- Task: How many lines in the material below contain the string "self"? Answer with the number alone.

- Supplied data:
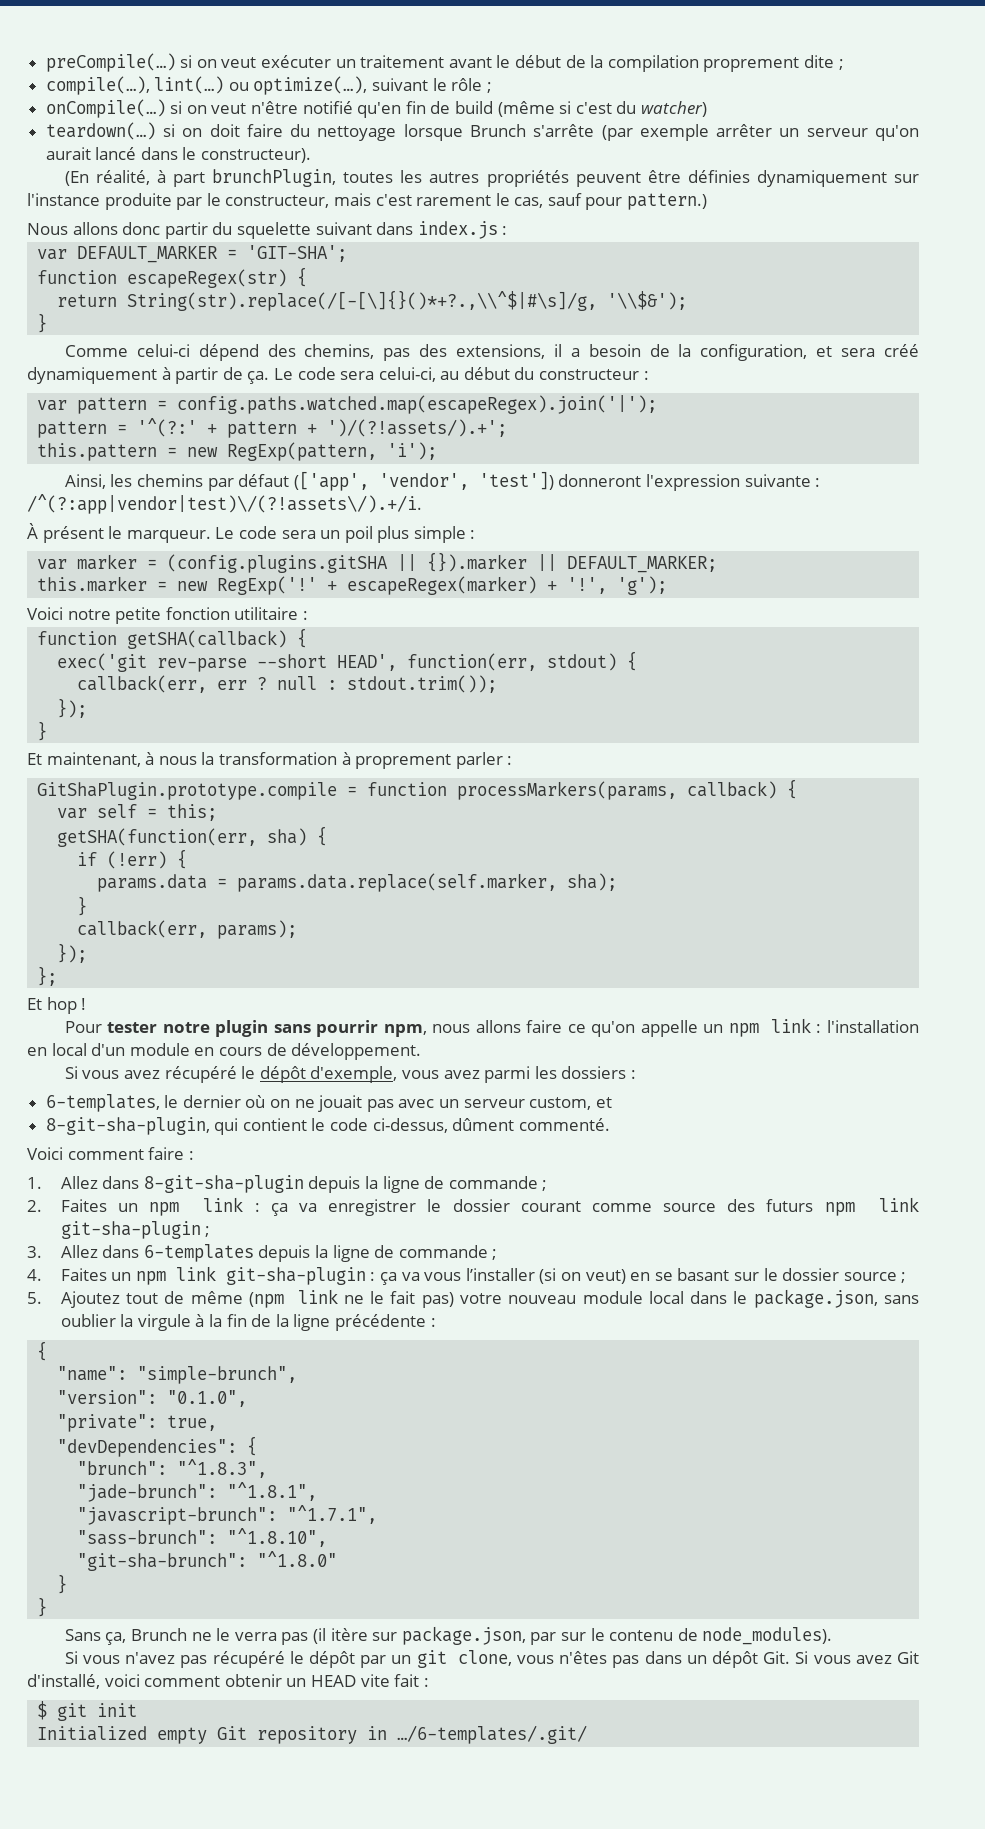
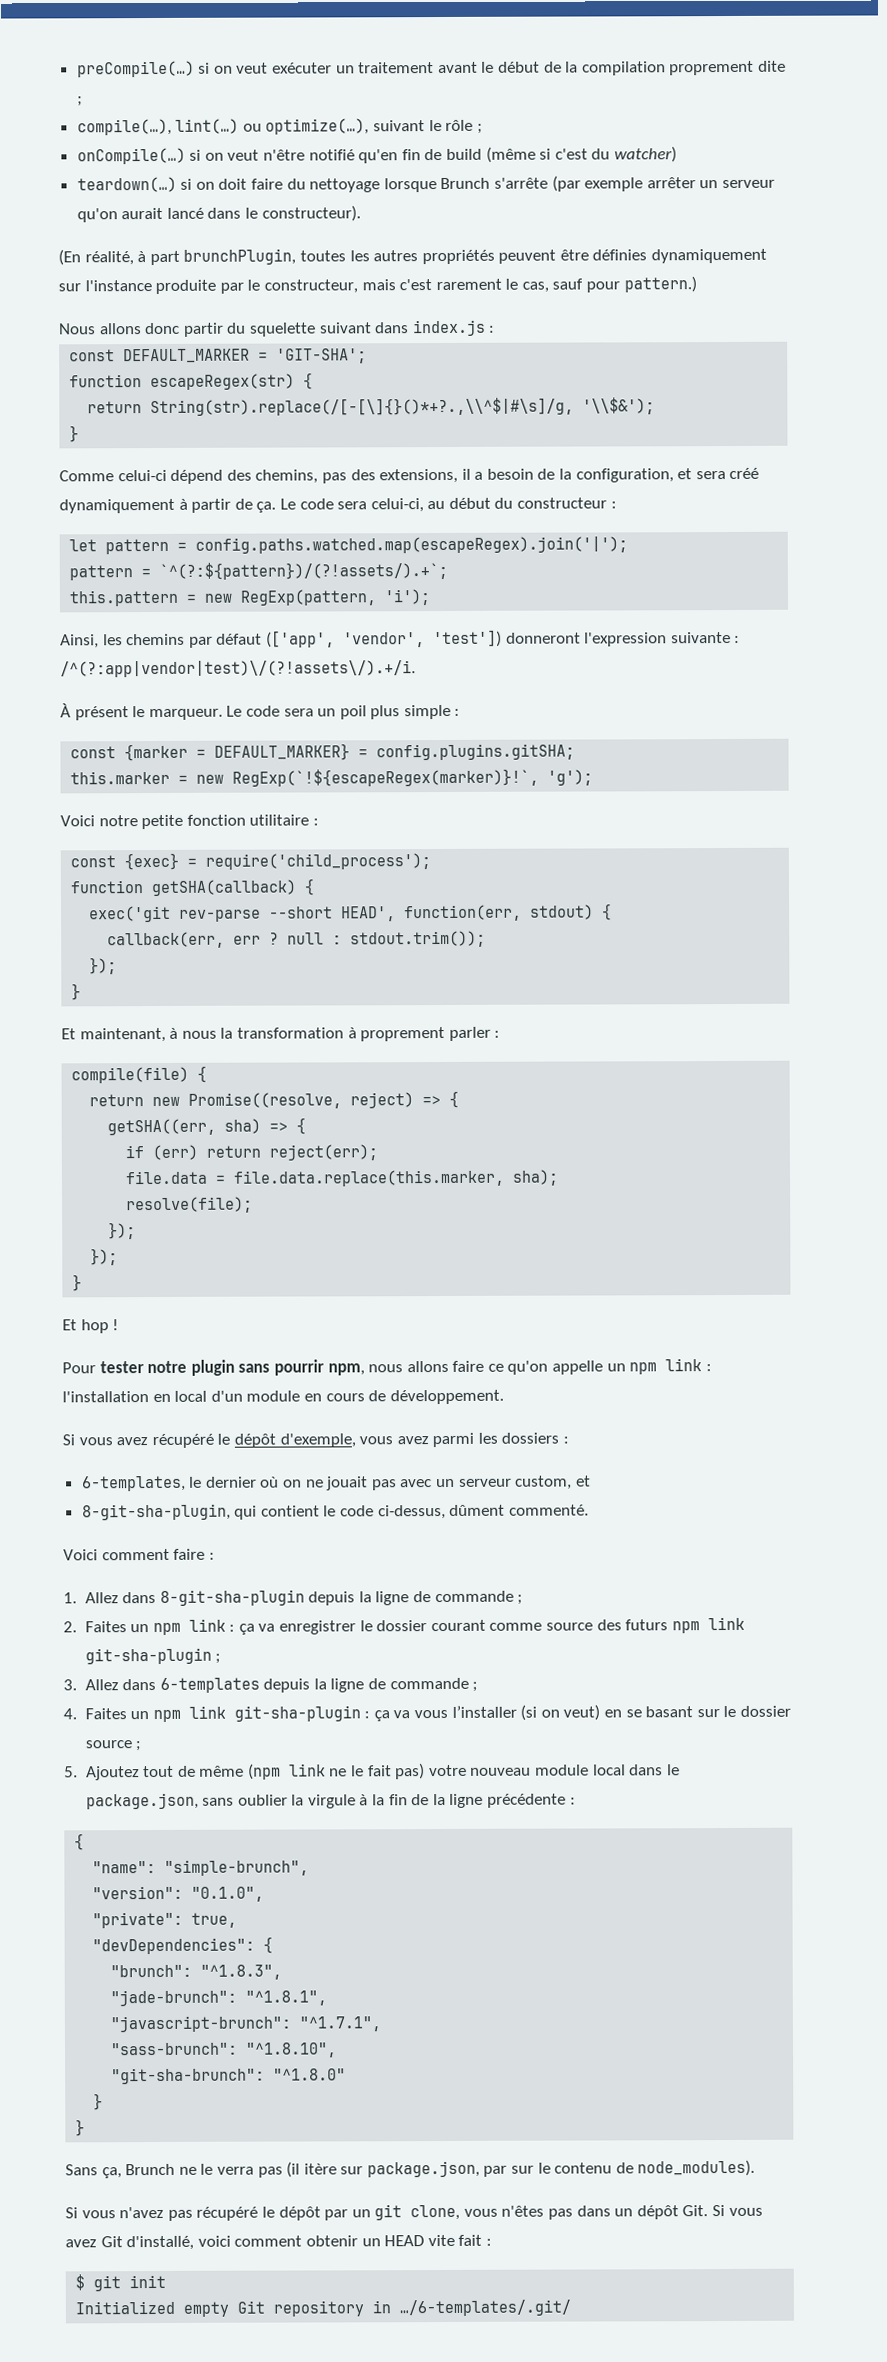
- var DEFAULT_MARKER = 'GIT-SHA';
+ const DEFAULT_MARKER = 'GIT-SHA';
- var pattern = config.paths.watched.map(escapeRegex).join('|');
+ let pattern = config.paths.watched.map(escapeRegex).join('|');
- pattern = '^(?:' + pattern + ')/(?!assets/).+';
+ pattern = `^(?:${pattern})/(?!assets/).+`;
- var marker = (config.plugins.gitSHA || {}).marker || DEFAULT_MARKER;
- this.marker = new RegExp('!' + escapeRegex(marker) + '!', 'g');
+ const {marker = DEFAULT_MARKER} = config.plugins.gitSHA;
+ this.marker = new RegExp(`!${escapeRegex(marker)}!`, 'g');
+ const {exec} = require('child_process');
- GitShaPlugin.prototype.compile = function processMarkers(params, callback) {
- var self = this;
- getSHA(function(err, sha) {
- if (!err) {
- params.data = params.data.replace(self.marker, sha);
+ compile(file) {
+ return new Promise((resolve, reject) => {
+ getSHA((err, sha) => {
+ if (err) return reject(err);
+ file.data = file.data.replace(this.marker, sha);
+ resolve(file);
+ });
+ });
  }
- callback(err, params);
- });
- };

- Response box: 2